Brasil cai para 5º no ranking global de energia solar em 2025
O Brasil caiu da quarta para a quinta posição no ranking global de mercados de energia solar, conforme relatório da SolarPower Europe divulgado nesta semana. O país ficou atrás de China, Índia, Estados Unidos e Alemanha, segundo a Associação Brasileira de Energia Solar Fotovoltaica (Absolar).
O relatório “Global Market Outlook For Solar Power 2026 – 2030” foi apresentado na Intersolar Europe, em Munique, na Alemanha. De acordo com o estudo, o Brasil adicionou 14,5 gigawatts-pico (GWp) de potência solar em 2025. Isso representa uma queda de 23% em relação aos 18,9 GWp instalados no ano anterior.
Os dados incluem grandes usinas fotovoltaicas e sistemas de geração própria de pequeno e médio porte, como os instalados em telhados e terrenos. A Absolar informou que o estudo usa a unidade de potência pico (GWp), diferente da potência nominal (GWac) adotada por órgãos oficiais brasileiros.
Além da queda brasileira, o relatório mostrou que a Índia ultrapassou os Estados Unidos em potência adicionada no ano. A Austrália se destaca na capacidade solar per capita, com cerca de 1,7 kW por habitante. Os Países Baixos aparecem em segundo lugar, com mais de 1,5 kW por habitante, e a Alemanha em terceiro, acima de 1 kW per capita.

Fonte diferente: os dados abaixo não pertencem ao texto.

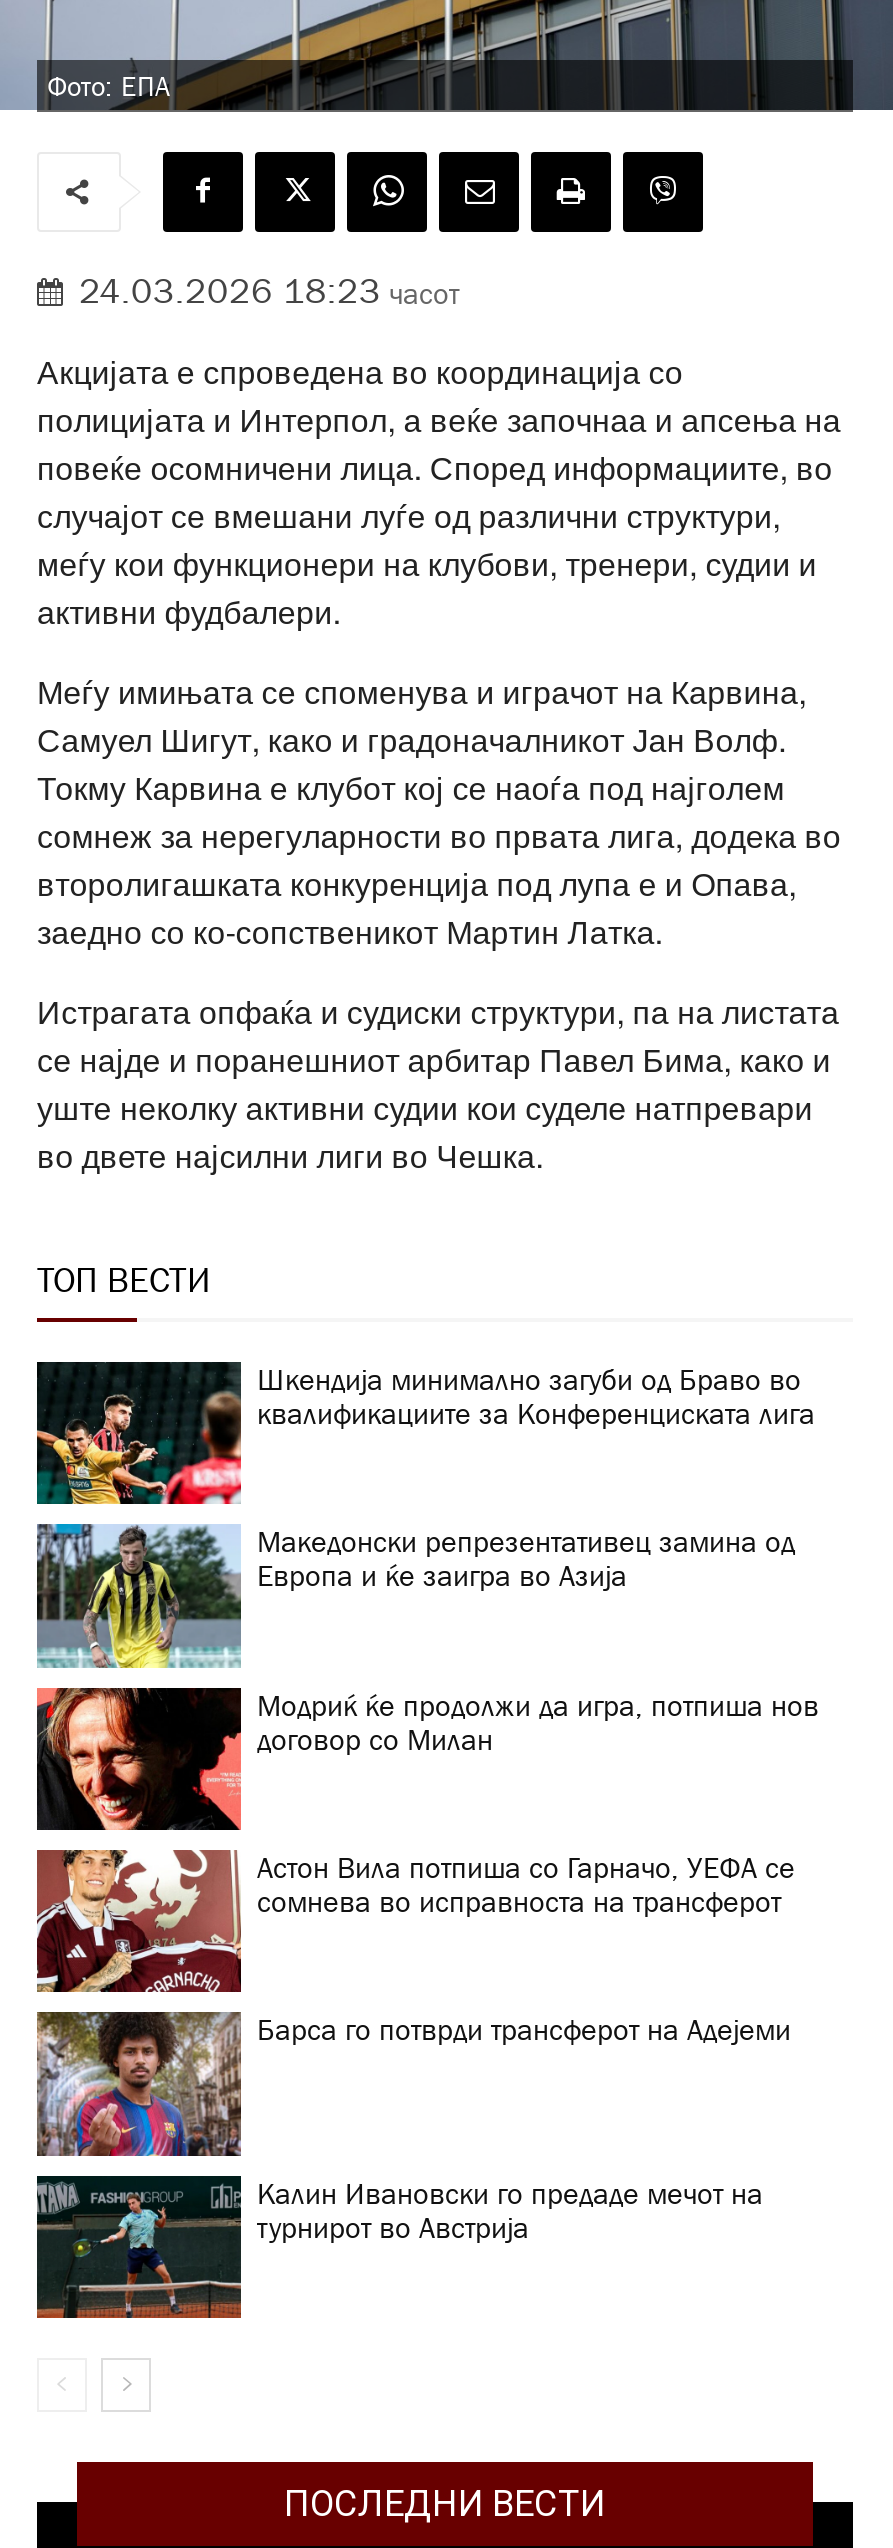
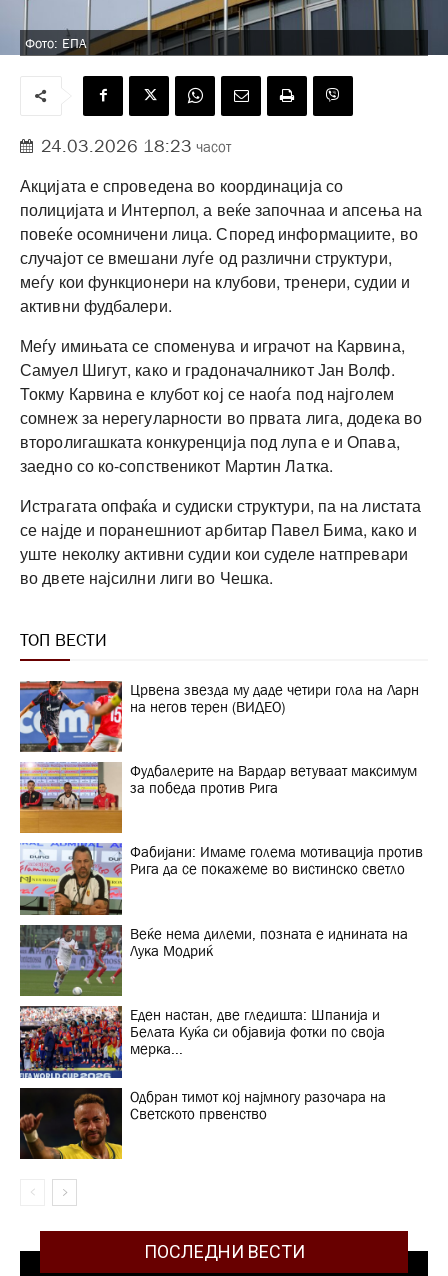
[35,1360,815,1506] [image] | Шкендија минимално загуби од Браво во | квалификациите за Конференциската лига -> [19,680,419,753] [image] | Црвена звезда му даде четири гола на Ларн | на негов терен (ВИДЕО)
[35,1522,795,1670] [image] | Македонски репрезентативец замина од | Европа и ќе заигра во Азија -> [19,762,417,834] [image] | Фудбалерите на Вардар ветуваат максимум | за победа против Рига
[35,1686,819,1832] [image] | Модриќ ќе продолжи да игра, потпиша нов | договор со Милан -> [19,842,423,916] [image] | Фабијани: Имаме голема мотивација против | Рига да се покажеме во вистинско светло
[35,1848,795,1994] [image] | Астон Вила потпиша со Гарначо, УЕФА се | сомнева во исправноста на трансферот -> [19,924,408,997] [image] | Веќе нема дилеми, позната е иднината на | Лука Модриќ
[35,2012,791,2158] [image] | Барса го потврди трансферот на Адејеми -> [19,1006,385,1079] [image] | Еден настан, две гледишта: Шпанија и | Белата Куќа си објавија фотки по своја | мерка...
[35,2175,763,2320] [image] | Калин Ивановски го предаде мечот на | турнирот во Австрија -> [19,1088,386,1160] [image] | Одбран тимот кој најмногу разочара на | Светското првенство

Para a Absolar, a perda de posição do Brasil está ligada aos cortes de geração renovável (curtailment) sem ressarcimento e aos obstáculos de conexão na geração própria. O mercado também enfrentou alto custo de capital, volatilidade do dólar e alíquotas elevadas no imposto de importação de equipamentos fotovoltaicos.
Atualmente, a energia solar é a segunda maior fonte da matriz elétrica brasileira, com 70 GWac em operação, o que representa 26,2% da capacidade instalada. O setor acumula mais de R$ 305 bilhões em investimentos e gerou mais de 2,1 milhão de empregos desde 2012.
A presidente do Conselho de Administração da Absolar, Bárbara Rubim, afirmou que o sistema elétrico nacional cresceu em geração renovável, mas sem investimentos em flexibilidade e armazenamento. O CEO da Absolar, Rodrigo Sauaia, defendeu uma agenda urgente com o Ministério de Minas e Energia, a Aneel e o ONS, incluindo leilões anuais de armazenamento e redução de impostos sobre baterias.